Les marques existent-elles?
11 mai 2012
Nul ne peut boire d’eau d’Evian. Point de doute pourtant que la bouteille ne soit pleine d’eau, et qu’elle ne soit toute d’Evian. Hélas, tant qu’il demeure intact, ce bloc de pure transparence ne s’impose comme une évidence qu’en se dérobant à l’expérience. Certes, je peux fort bien jouir de l’image, et demeurer à jamais hébété dans la contemplation de la marchandise inentamée, mais non pas boire sans retirer l’eau de la bouteille. Fatale séparation : l’eau bénie n’est jamais qu’un peu d’eau, tandis que la bouteille vide ne forme plus qu’un déchet. Hélas sur l’eau n’est pas écrit Evian, tandis que l’on ne peut boire plastique et étiquette. En vain les producteurs d’agrumes, pour suggérer quelque surplus de qualité, emballent-ils séparément chacune de leurs oranges: ils échouent à mettre leur logo sur chacune de nos bouchées. La simple ouverture de l’emballage tue la chose : d’un côté la matière et de l’autre le nom. Je ne puis consommer heureux qu’en fantasmant leur lien, quitte à digérer la matière au milieu des déchets.
“On peut diminuer indéfiniment la teneur d’être d’une marchandise tout en maintenant sa valeur pour peu que la quantité de travail supprimée soit remplaçée par une quantité équivalente d’hypertravail”.
Autrement dit, une marchandise soigneusement évidée équivaut exactement à une marchandise pleine pour peu que je la remplisse par mon imagination.
L’hypercapitalisme a multiplié les modes d’obtention du rien, comme autant de manières d’amenuiser la chose et de me faire payer le rien que je remplis moi-même au prix de la marchandise.

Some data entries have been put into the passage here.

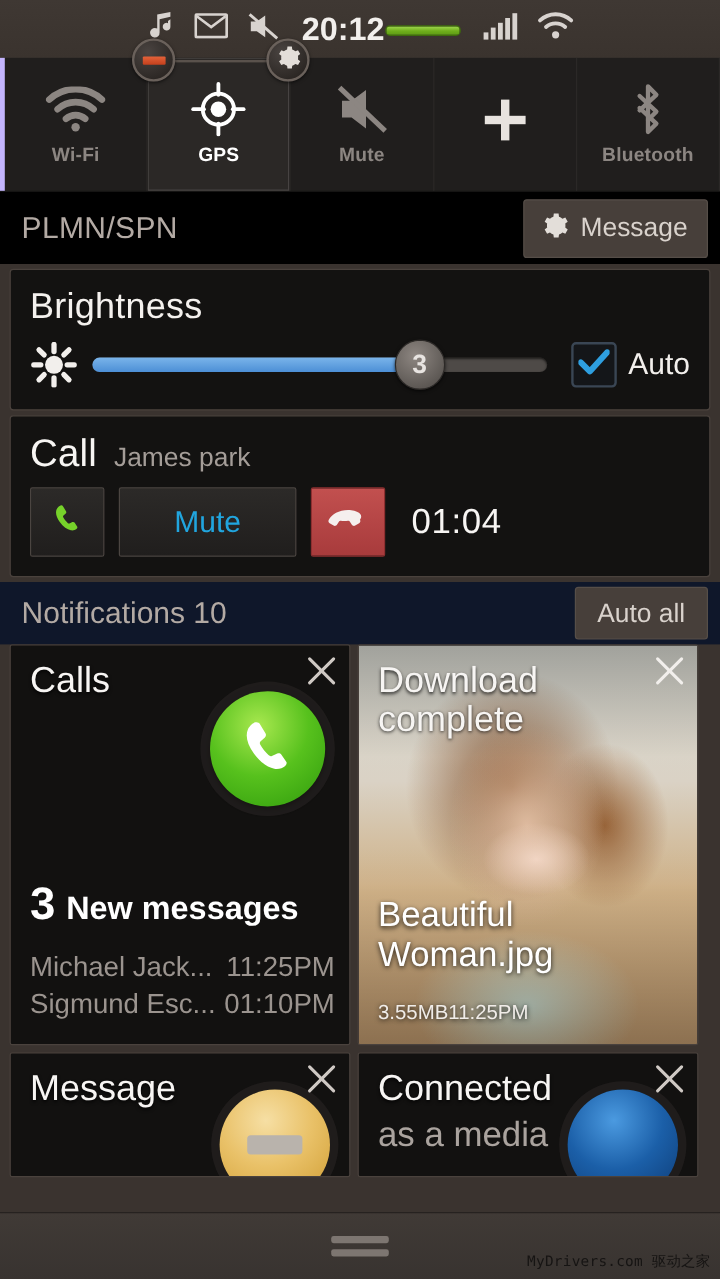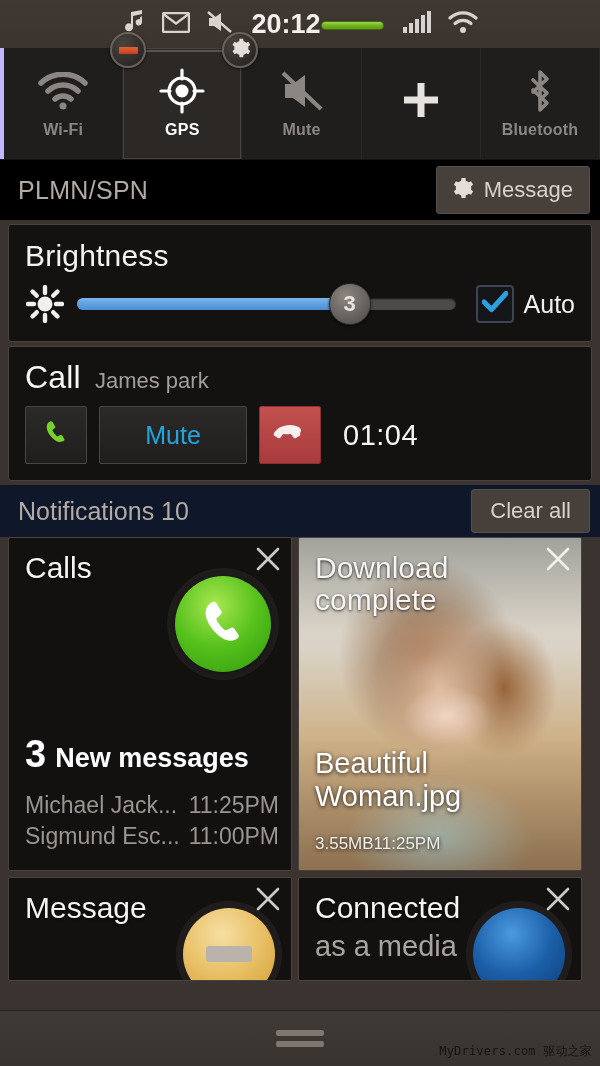--- a/index.html
+++ b/index.html
@@ -500,7 +500,7 @@
 
   <div class="notif-bar">
     <div class="notif-title">Notifications 10</div>
-    <div class="clear-btn">Clear all</div>
+    <div class="clear-btn">Auto all</div>
   </div>
 
   <div class="cards">

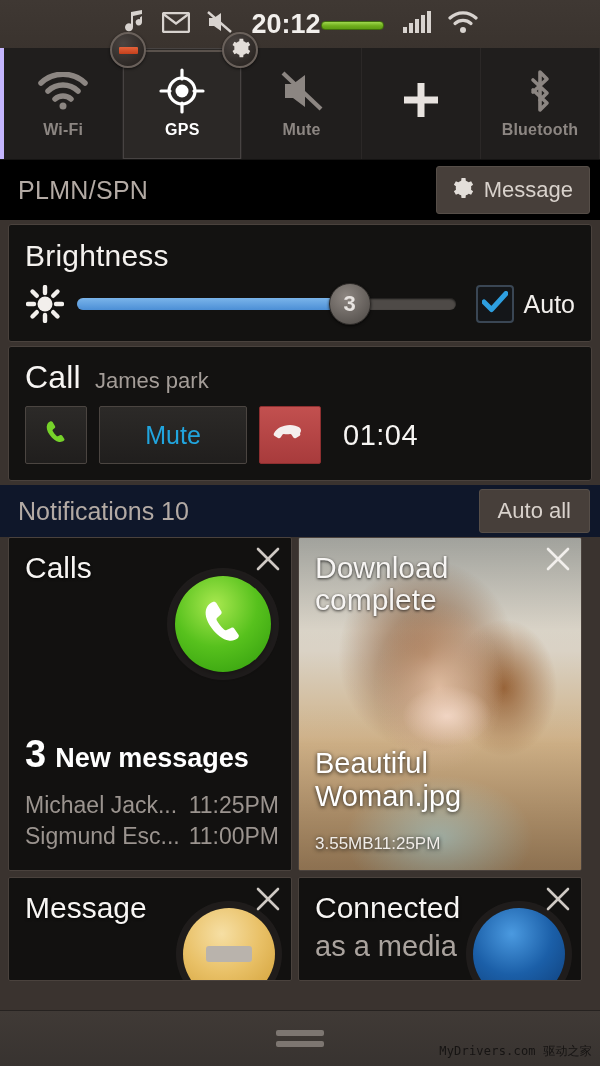--- a/index.html
+++ b/index.html
@@ -529,7 +529,7 @@
         </div>
         <div class="call-line">
           <span>Sigmund Esc...</span>
-          <span>11:00PM</span>
+          <span>01:10PM</span>
         </div>
       </div>
     </div>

Il pratique par exemple l’antivolume et l’antipoids, qui mesurent la partie d’emballage qui est vide de produit;
l’antiteneur, suivant laquelle une partie du produit est remplacée par un ersatz moins coûteux, ou un produit tout autre;
l’antiprix, par lequel il intègre dans le prix la valeur de tout autre chose, comme une taxe ou un impôt.
Il pratique enfin l’antidurée. Les marchandises ayant une durée d’usage effectif de plus en plus courte, je ne les achète que parce que j’imagine une durée plus longue. L’antidurée est ce temps supplémentaire, que je paye au prix de la marchandise, durant lequel elle sera périmée.
J’ai proposé de nommer ces parties vides de l’objet des contre-parties, ce qui dit à la fois leur nullité et leur stricte équivalence au travail imaginaire qu’elles me font fournir et payer. L’ensemble des contre-parties constitue l’anti-objet, dont la croissance insidieuse vide peu à peu, avec nos marchandises, nos bourses et notre temps de loisir.